The word “Equipotential” is a combination of “Equal” and “Potential”. An equipotential surface is a surface that has the same value of potential throughout. It can be defined as the locus of all points in the space that have the same value of potential. We can associate equipotential surfaces across a region having an electric field.

Since any surface having the same electric potential at every point is called an equipotential surface. Therefore the work done to move a charge from one point to another over an equipotential surface is zero. Equipotential points are all the points present in the space around an electric field with the same magnitude of electric potential. If a curve or a line connects these points, it is referred to as an equipotential line, and when these points lie on a specific surface, such a surface is called an equipotential surface. Moreover, if all the equipotential points are distributed uniformly across a volume or three-dimensional space, it is referred to as equipotential volume.

Work Done in Moving a Charge

Work is required to move a charge from one point to another in a given region. When the given region has equipotential all over it thus, the potential energy is constant throughout an equipotential surface. Thus, the work required to move a charge between two points in an equipotential surface equals zero.

We know that the work done to move a charge from one point to another is equal to the product of charge and the change in potential between the two points. Thus, is a point charge \(q\) is moved from a point \(A\) to point \(B\) such that potential at \(A\) is \({V_A}\) and potential at \(B\) is \({V_B}\) across an equipotential surface. Then the work done can be given as:

\(W = q\left( {{V_B} – {V_A}} \right)\)

Since the surface is equipotential, \({{V_B} = {V_A}}\)

Thus, \(W = q.0 = 0\)

Properties of Equipotential Surfaces

1. The direction of the electric field is always perpendicular to an equipotential surface.
2. Two equipotential surfaces can never intersect each other.
3. The equipotential surfaces are in the shape of concentric spherical shells around a point charge.
4. The equipotential surfaces are the planes that are normal to the x-axis in a region around a uniform electric field.
5. The potential Inside a hollow charged spherical conductor is constant.

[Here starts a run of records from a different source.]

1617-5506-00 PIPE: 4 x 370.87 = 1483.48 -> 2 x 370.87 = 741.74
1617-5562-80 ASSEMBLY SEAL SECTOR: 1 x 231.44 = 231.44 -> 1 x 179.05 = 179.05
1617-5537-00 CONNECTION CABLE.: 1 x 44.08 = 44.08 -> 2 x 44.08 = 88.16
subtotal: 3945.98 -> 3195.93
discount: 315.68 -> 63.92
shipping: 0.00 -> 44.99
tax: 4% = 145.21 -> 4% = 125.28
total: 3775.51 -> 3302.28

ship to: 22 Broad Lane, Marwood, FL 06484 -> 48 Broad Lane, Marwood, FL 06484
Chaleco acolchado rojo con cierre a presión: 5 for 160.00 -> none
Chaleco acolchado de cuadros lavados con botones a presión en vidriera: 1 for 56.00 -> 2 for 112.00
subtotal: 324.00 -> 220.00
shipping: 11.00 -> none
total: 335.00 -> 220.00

Thus, a hollow conductor can be treated as an equipotential volume. Thus, no work is required to move a charge from the centre to the surface or across the sphere of such a conductor.
6. The direction of the equipotential surface is from the region of higher potential to the region of lower potential.
7. The equipotential surfaces around an isolated point charge are in the form of spheres.
8. The concentric spheres around a point charge individually represent different equipotential surfaces.
9. Any plane normal to the direction of a uniform electric field is an equipotential surface.
10. We can identify strong or weak fields by the spacing in between the regions of 1equipotential surfaces, i.e.
    \(E = \, – \frac{{dV}}{{dr}}\)
    \( \Rightarrow \,E \propto  – \frac{1}{{dr}}\)

Electric Field and Equipotential Surface

We know that at every point on an equipotential surface, electric field lines are perpendicular to it. It is because of the fact that the potential gradient in a direction parallel to an equipotential surface is zero; thus, \(E = \, – \frac{{dV}}{{dr}} = 0\)

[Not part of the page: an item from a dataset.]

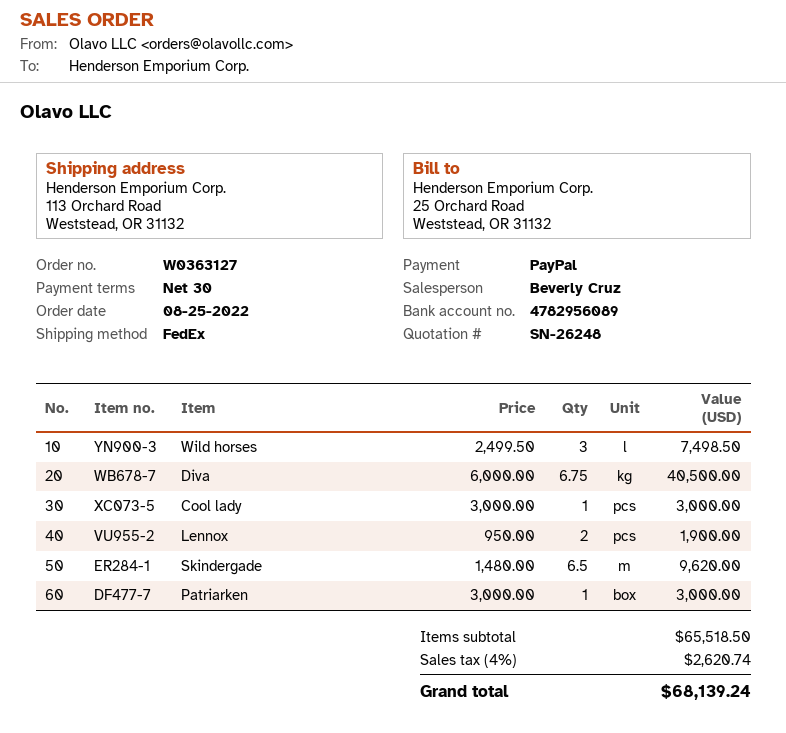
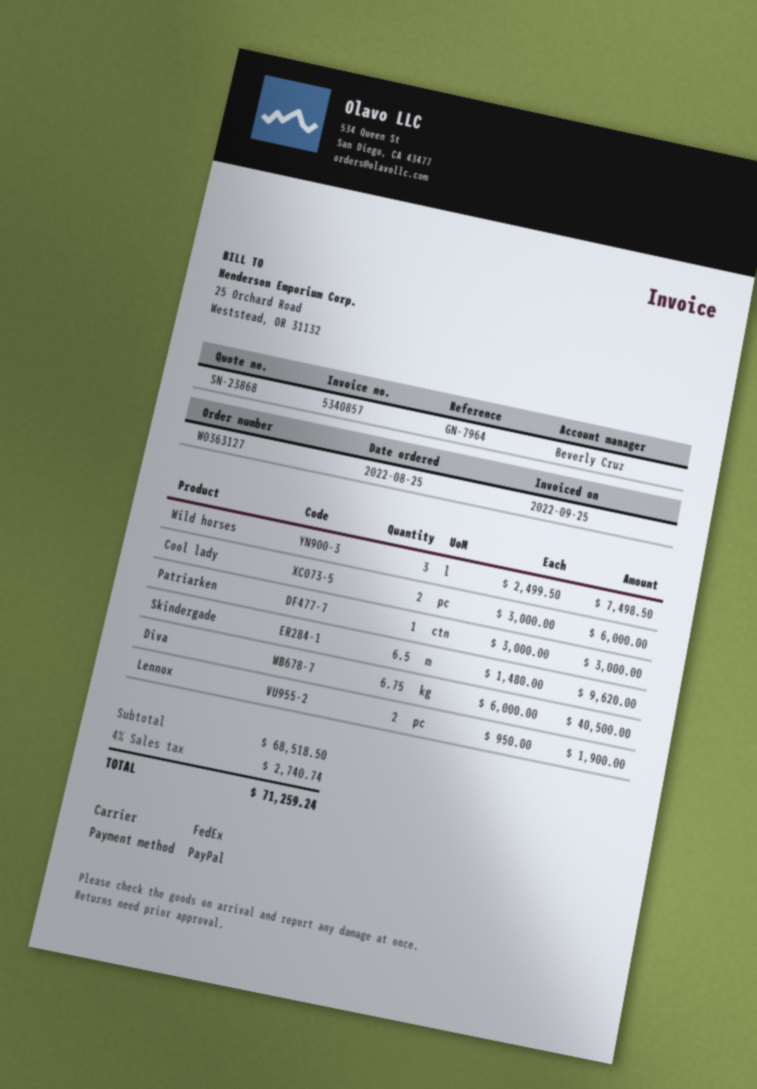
quote number: SN-26248 -> SN-23868
Cool lady: 1 x 3000.00 = 3000.00 -> 2 x 3000.00 = 6000.00
subtotal: 65518.50 -> 68518.50
tax: 4% = 2620.74 -> 4% = 2740.74
total: 68139.24 -> 71259.24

The component of the electric field parallel to the equipotential surface is zero. We can also understand it as: If the direction of the electric field were not normal to the equipotential surface, then it will have a non-zero component along its surface. This means that work will be required to move a unit test charge against the direction of the component of the electric field. But it contradicts the fact that no work is required to move a test charge across the equipotential surface. Thus, the electric field should be normal to the equipotential surface at all points.

Equipotential Surfaces Around Different Charge Configurations

1. For a point charge:

The formula for the electric potential of a point charge, \(V = \frac{{kq}}{r}\)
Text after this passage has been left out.